Inflammatory demyelinating disease

MOG (myelin oligodendrocyte glycoprotein) antibody disease (MOGAD) or MOG antibody-associated encephalomyelitis (MOG-EM) is an inflammatory demyelinating disease of the central nervous system. Serum anti-myelin oligodendrocyte glycoprotein antibodies are present in up to half of patients with an acquired demyelinating syndrome and have been described in association with a range of phenotypic presentations, including acute disseminated encephalomyelitis, optic neuritis, transverse myelitis, and neuromyelitis optica.

==Presentation==
The clinical presentation is variable and largely dependent upon the overall clinical manifestation.

The presence of anti-MOG autoantibodies has been described in association with the following conditions:
- Seronegative neuromyelitis optica.
- Acute disseminated encephalomyelitis, especially in recurrent and fulminant cases.
- Multiple sclerosis.
- Optic neuritis(including cases of CRION (chronic relapsing inflammatory optic neuropathy)
- Transverse myelitis
- Aseptic meningitis and meningoencephalitis (typically post-infectious).

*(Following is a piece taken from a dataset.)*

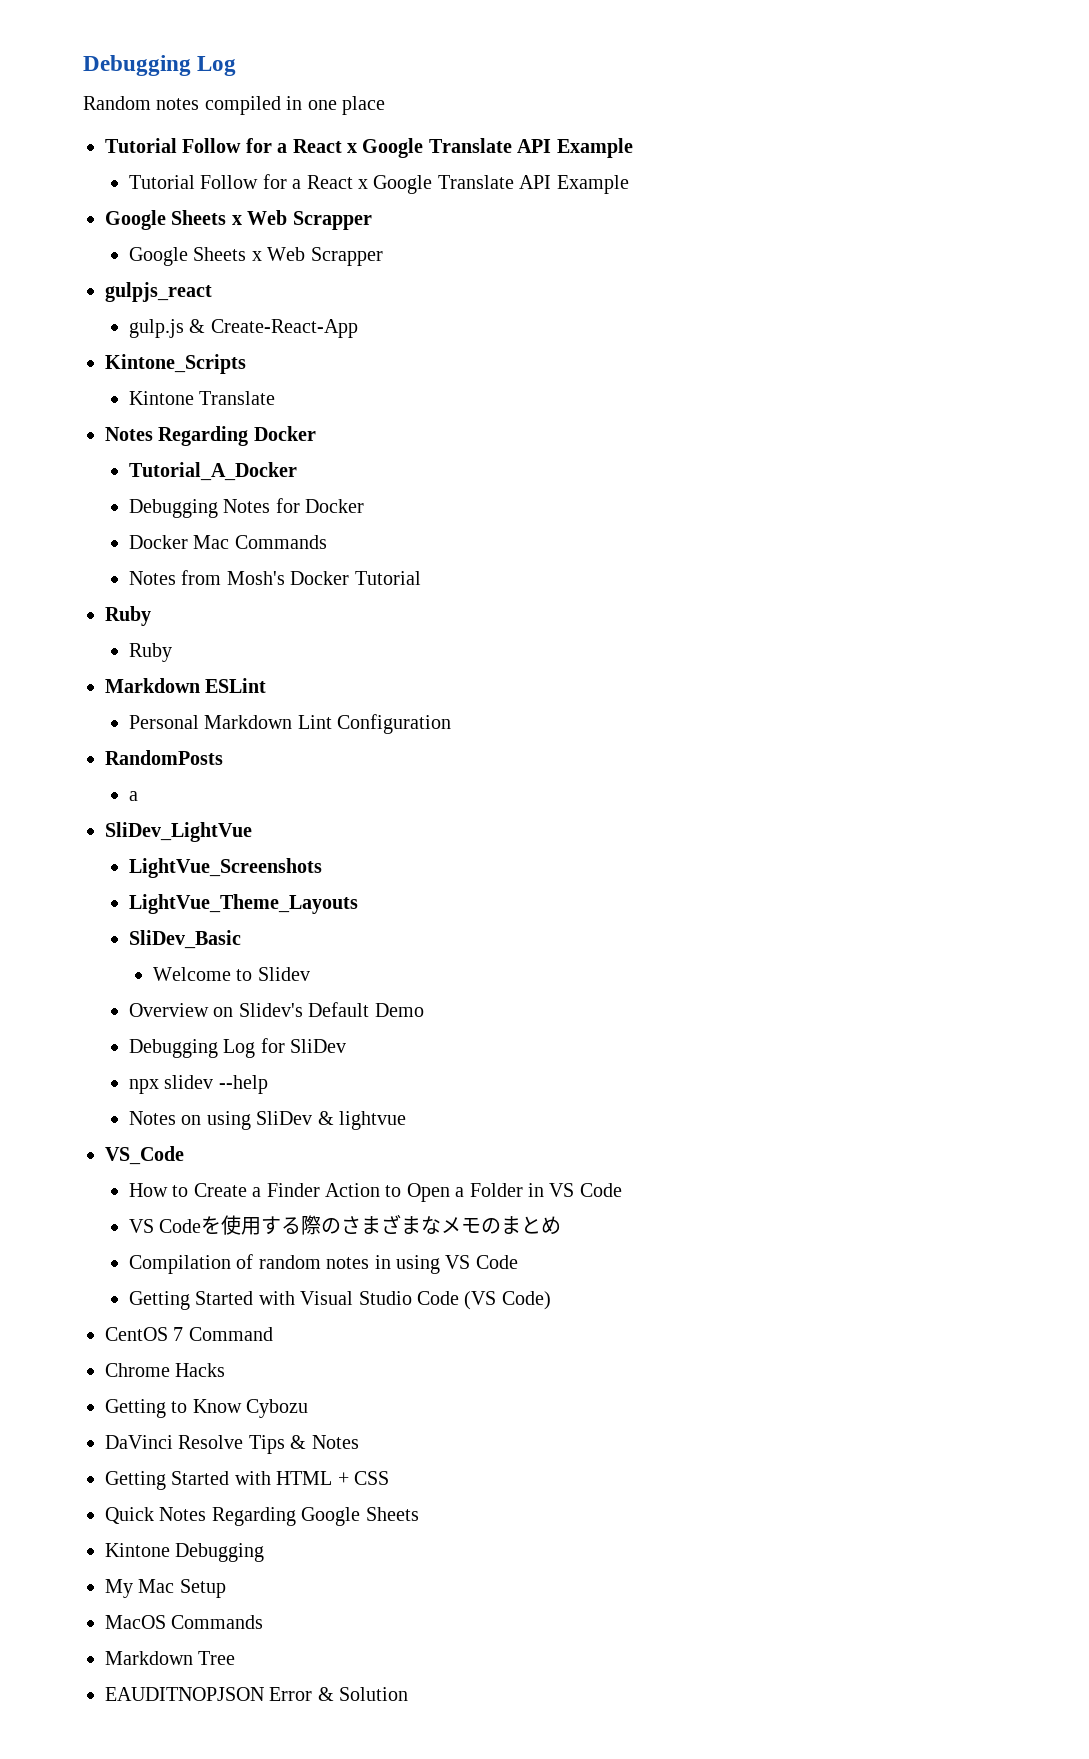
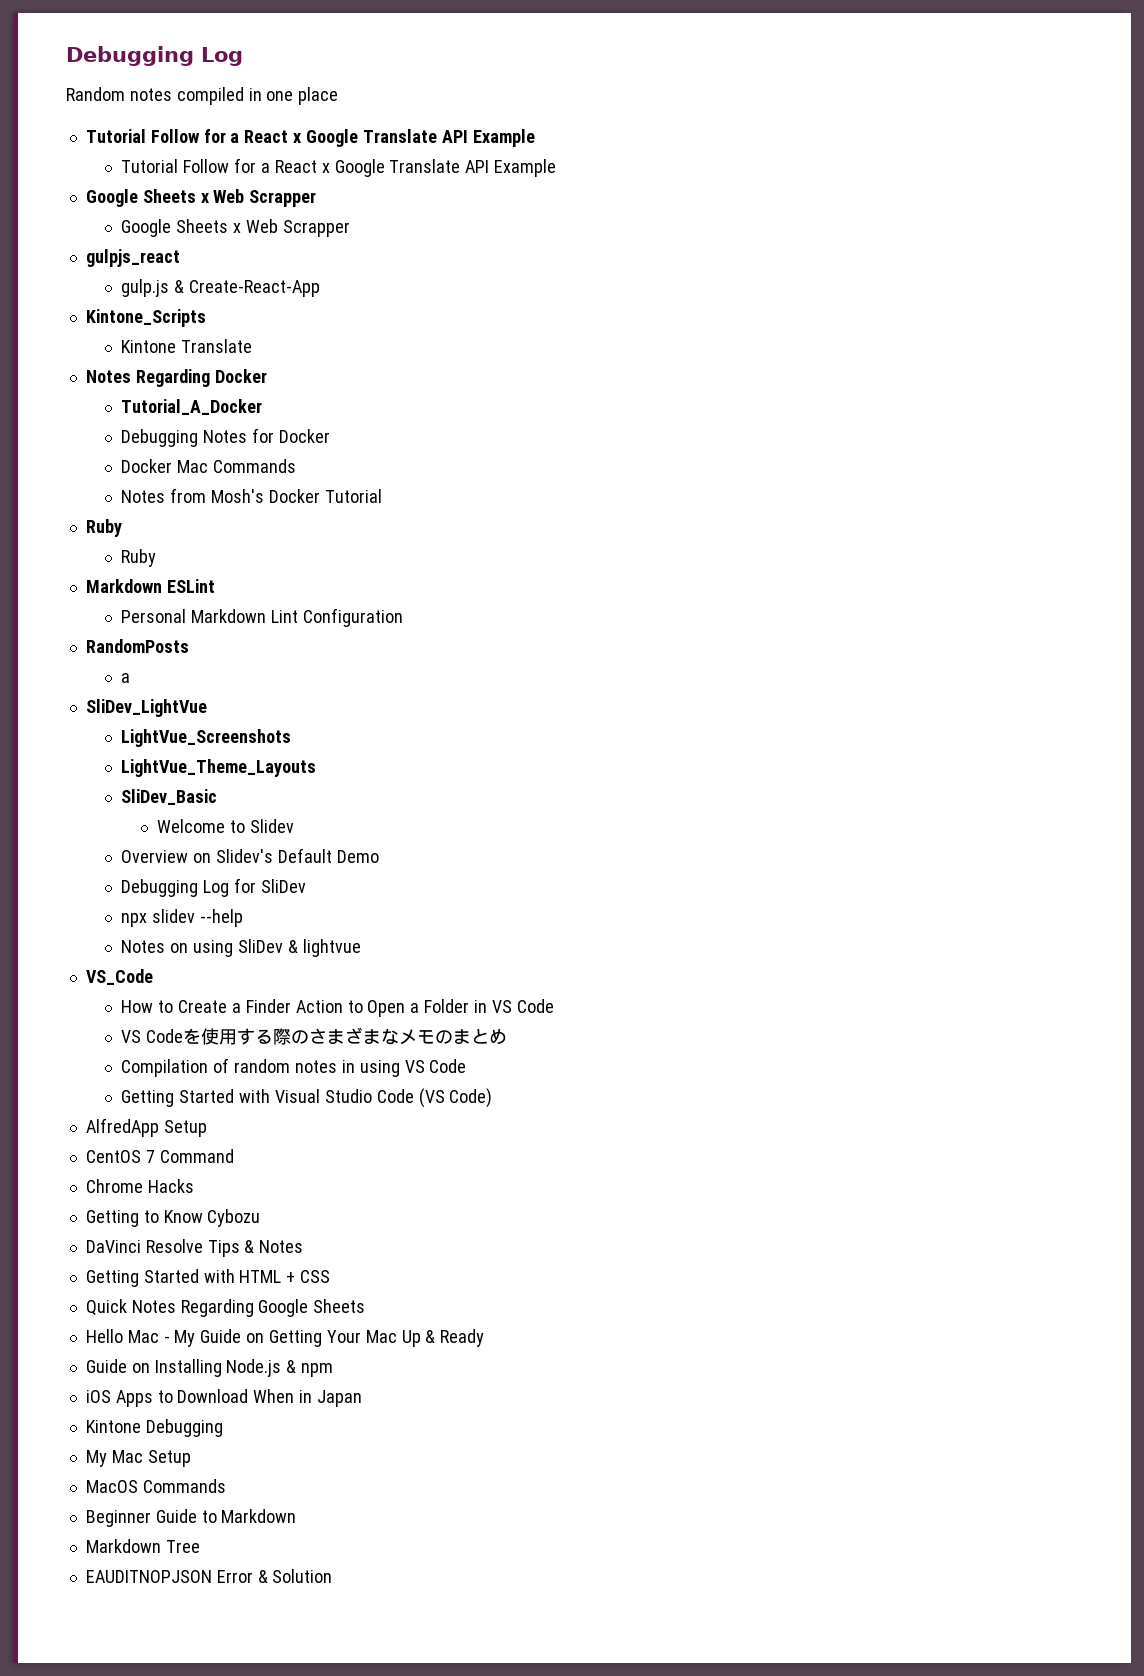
(551, 1300) none -> [85,1118,207,1137] // AlfredApp Setup
(419, 1514) none -> [85,1329,485,1347] [85,1359,334,1377] [85,1389,362,1407] // Hello Mac - My Guide on Getting Your Mac Up & Ready // Guide on Installing Node.js & npm // iOS Apps to Download When in Japan
(264, 1622) none -> [85,1509,297,1527] // Beginner Guide to Markdown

The most common presenting phenotypes are acute disseminated encephalomyelitis (ADEM) in children and optic neuritis (ON) in adults. Some of these phenotypes have been studied in detail:

=== Seronegative neuromyelitis optica ===

Anti-MOG antibodies have been described in some patients with NMOSD who were negative for the aquaporin 4 (AQP-4) antibody. However, most NMOSD is an astrocytopathy, specifically an AQP4 antibody-associated disease, whereas MOG antibody-associated disease is an oligodendrocytopathy, suggesting that these are two separate pathologic entities. Rare cases have been described of patients with antibodies against both AQP4 and MOG. These patients typically have MS-like brain lesions, multifocal spine lesions and optic nerve atrophy. However, the coexistence of both antibodies is still a matter of ongoing debate.

=== ADEM ===

The presence of anti-MOG antibodies is more common in children with ADEM.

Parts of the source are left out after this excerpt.